What you should do:
Below is a listing from which only part is wanted; return exactly the lines from the one with "[90,435,126,447] Type: ->" up to and including the one with "[32,796,146,809] // Project".

Provided records:
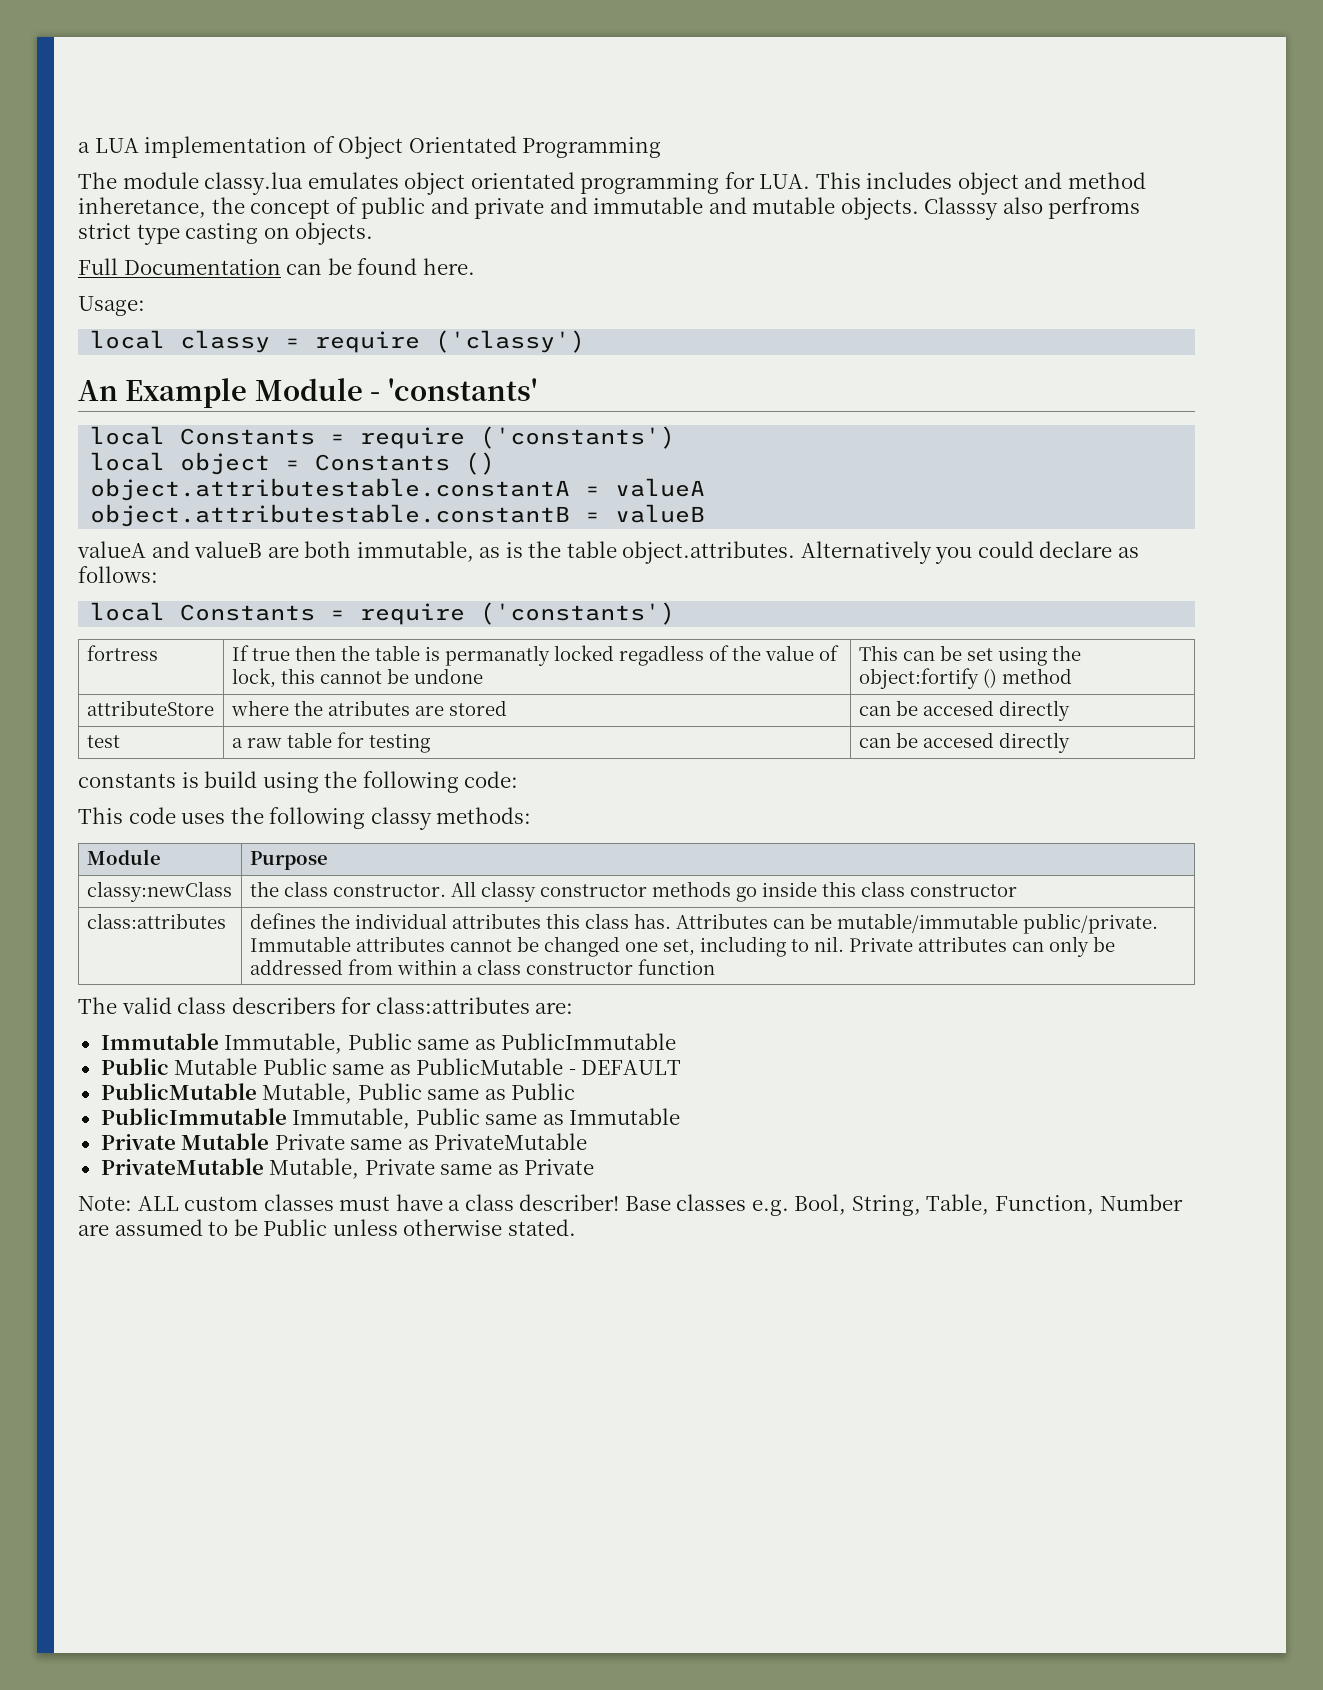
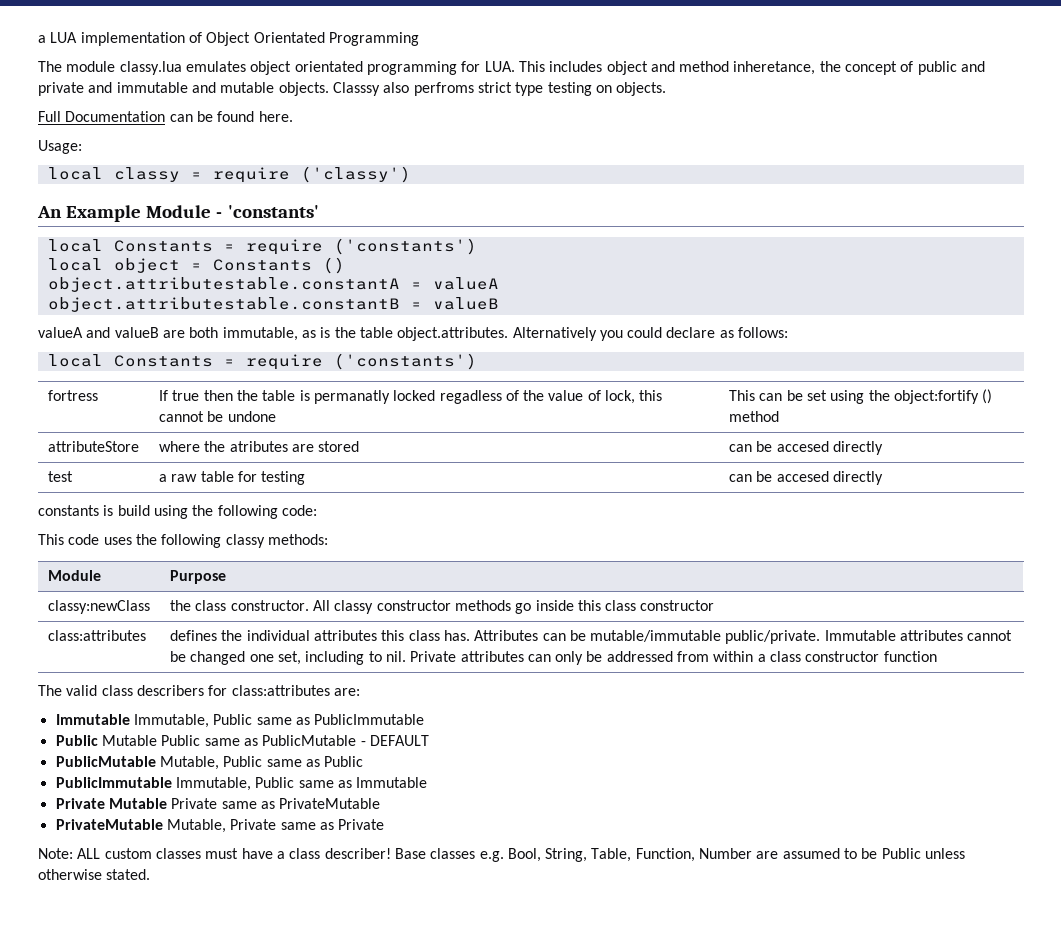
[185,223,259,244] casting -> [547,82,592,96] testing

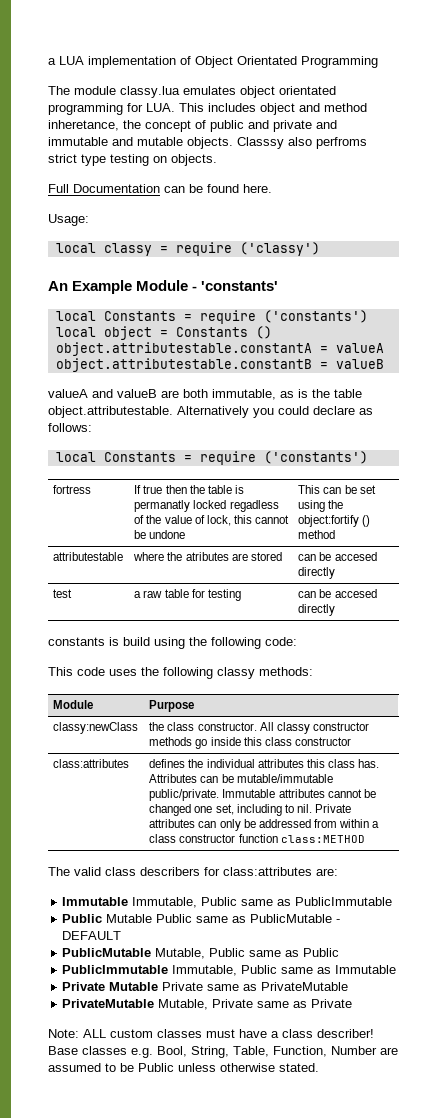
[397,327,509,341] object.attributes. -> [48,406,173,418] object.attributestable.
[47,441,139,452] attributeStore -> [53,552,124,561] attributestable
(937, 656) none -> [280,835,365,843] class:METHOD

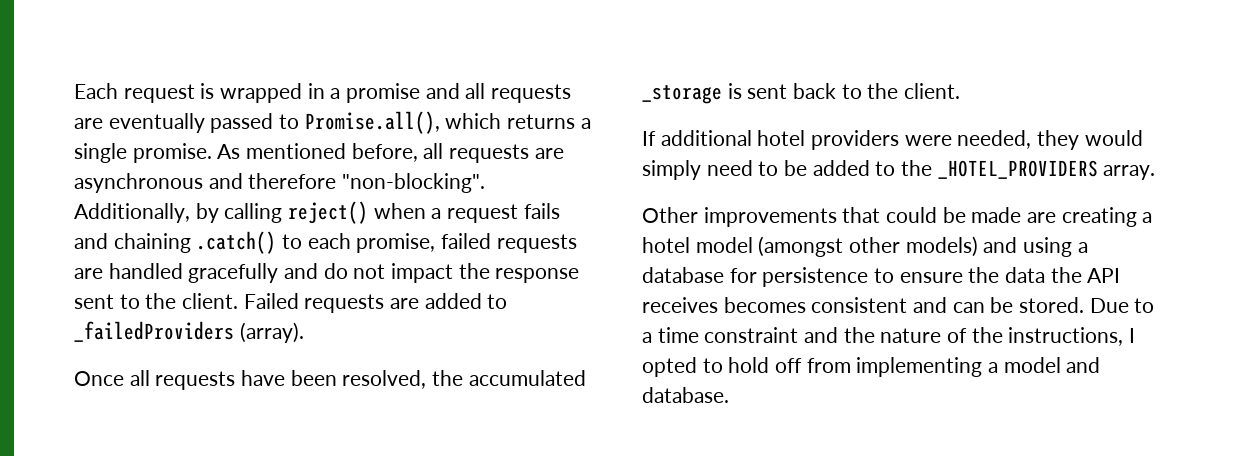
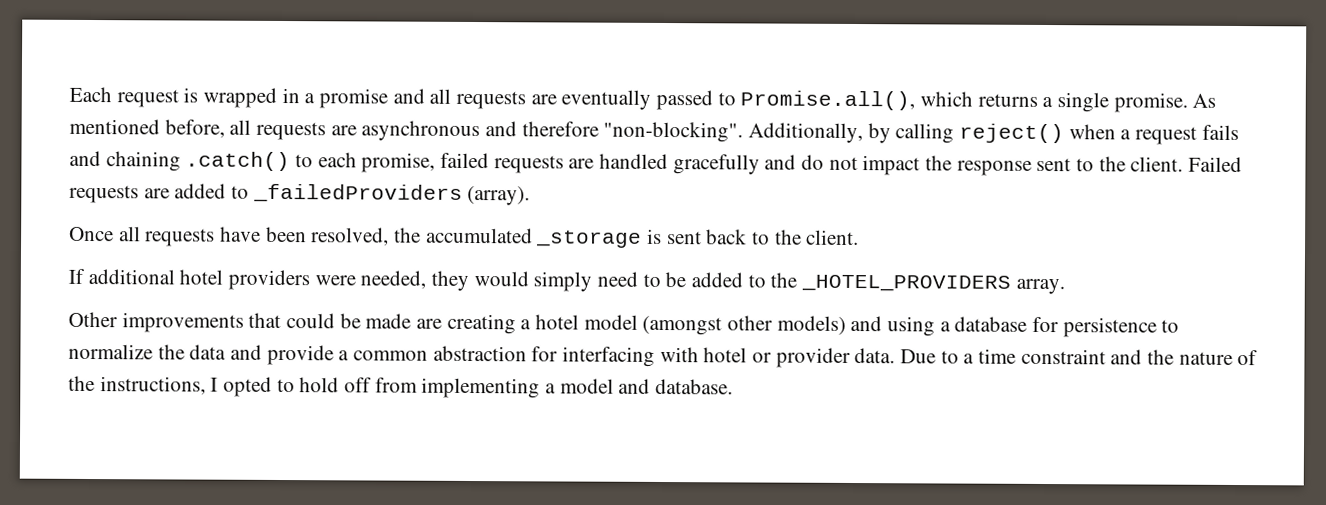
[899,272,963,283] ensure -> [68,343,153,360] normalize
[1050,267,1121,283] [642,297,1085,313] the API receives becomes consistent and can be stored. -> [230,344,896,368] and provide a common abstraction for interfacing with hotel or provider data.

* * *

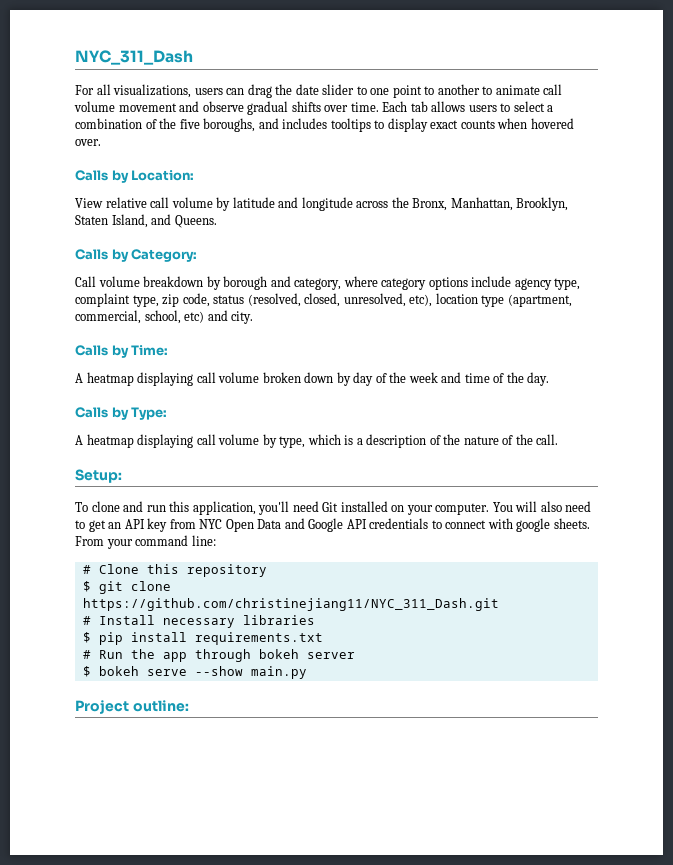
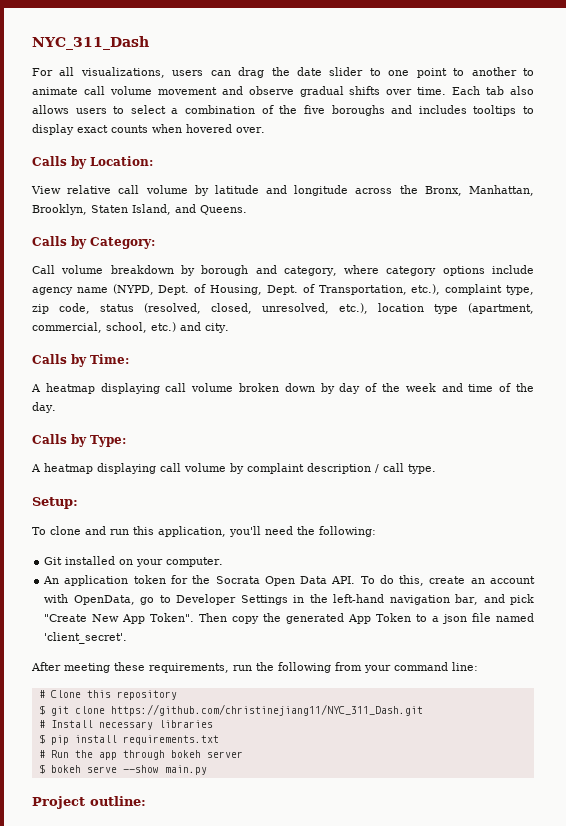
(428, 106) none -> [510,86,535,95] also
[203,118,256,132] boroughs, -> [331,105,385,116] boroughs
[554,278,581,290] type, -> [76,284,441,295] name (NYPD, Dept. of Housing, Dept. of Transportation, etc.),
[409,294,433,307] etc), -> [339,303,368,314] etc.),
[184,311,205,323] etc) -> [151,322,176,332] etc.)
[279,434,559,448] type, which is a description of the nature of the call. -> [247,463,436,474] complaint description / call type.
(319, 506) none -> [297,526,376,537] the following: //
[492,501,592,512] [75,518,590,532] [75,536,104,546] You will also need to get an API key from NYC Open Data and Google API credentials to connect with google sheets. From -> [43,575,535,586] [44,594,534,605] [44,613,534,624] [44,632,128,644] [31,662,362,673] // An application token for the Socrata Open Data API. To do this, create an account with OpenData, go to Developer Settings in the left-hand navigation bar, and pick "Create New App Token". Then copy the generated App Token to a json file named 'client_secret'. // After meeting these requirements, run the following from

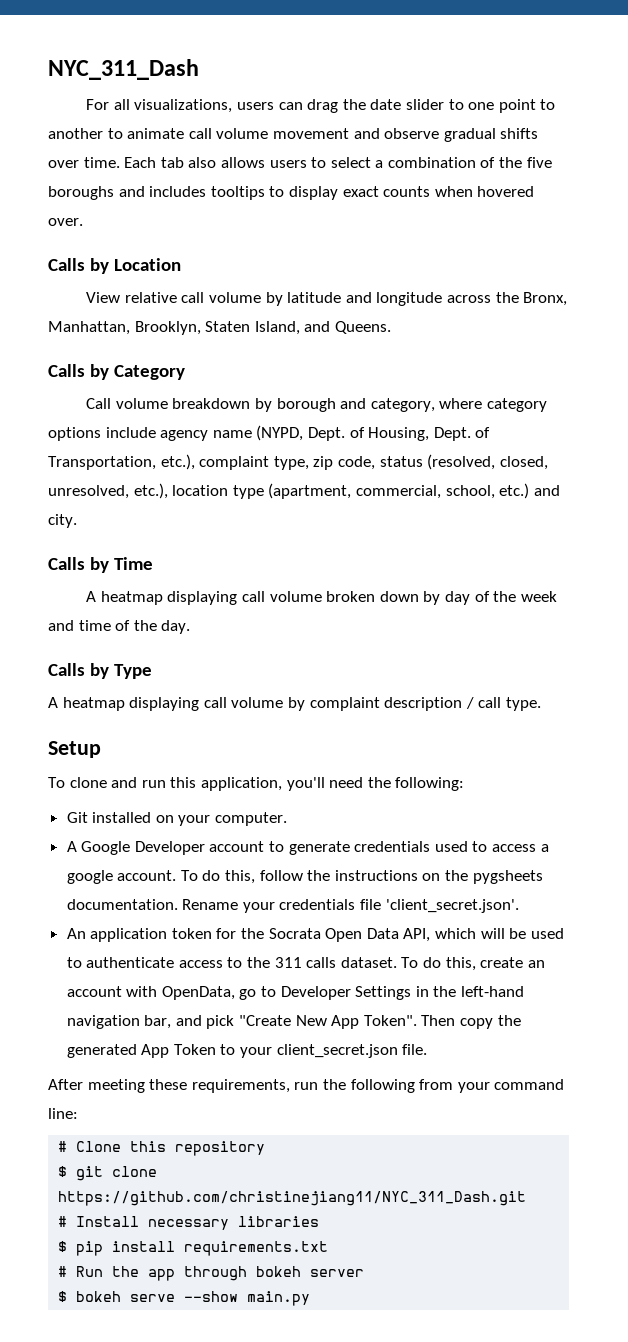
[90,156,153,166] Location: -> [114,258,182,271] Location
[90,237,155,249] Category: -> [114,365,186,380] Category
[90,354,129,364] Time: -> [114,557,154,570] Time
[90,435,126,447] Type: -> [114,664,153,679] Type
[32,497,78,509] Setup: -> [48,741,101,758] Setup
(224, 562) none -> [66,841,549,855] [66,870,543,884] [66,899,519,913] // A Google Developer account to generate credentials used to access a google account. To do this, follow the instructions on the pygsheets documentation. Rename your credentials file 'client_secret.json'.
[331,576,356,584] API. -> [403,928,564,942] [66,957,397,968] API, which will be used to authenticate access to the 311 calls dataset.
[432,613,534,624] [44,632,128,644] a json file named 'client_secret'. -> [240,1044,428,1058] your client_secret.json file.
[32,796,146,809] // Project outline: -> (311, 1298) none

Task solution:
[90,435,126,447] Type: -> [114,664,153,679] Type
[32,497,78,509] Setup: -> [48,741,101,758] Setup
(224, 562) none -> [66,841,549,855] [66,870,543,884] [66,899,519,913] // A Google Developer account to generate credentials used to access a google account. To do this, follow the instructions on the pygsheets documentation. Rename your credentials file 'client_secret.json'.
[331,576,356,584] API. -> [403,928,564,942] [66,957,397,968] API, which will be used to authenticate access to the 311 calls dataset.
[432,613,534,624] [44,632,128,644] a json file named 'client_secret'. -> [240,1044,428,1058] your client_secret.json file.
[32,796,146,809] // Project outline: -> (311, 1298) none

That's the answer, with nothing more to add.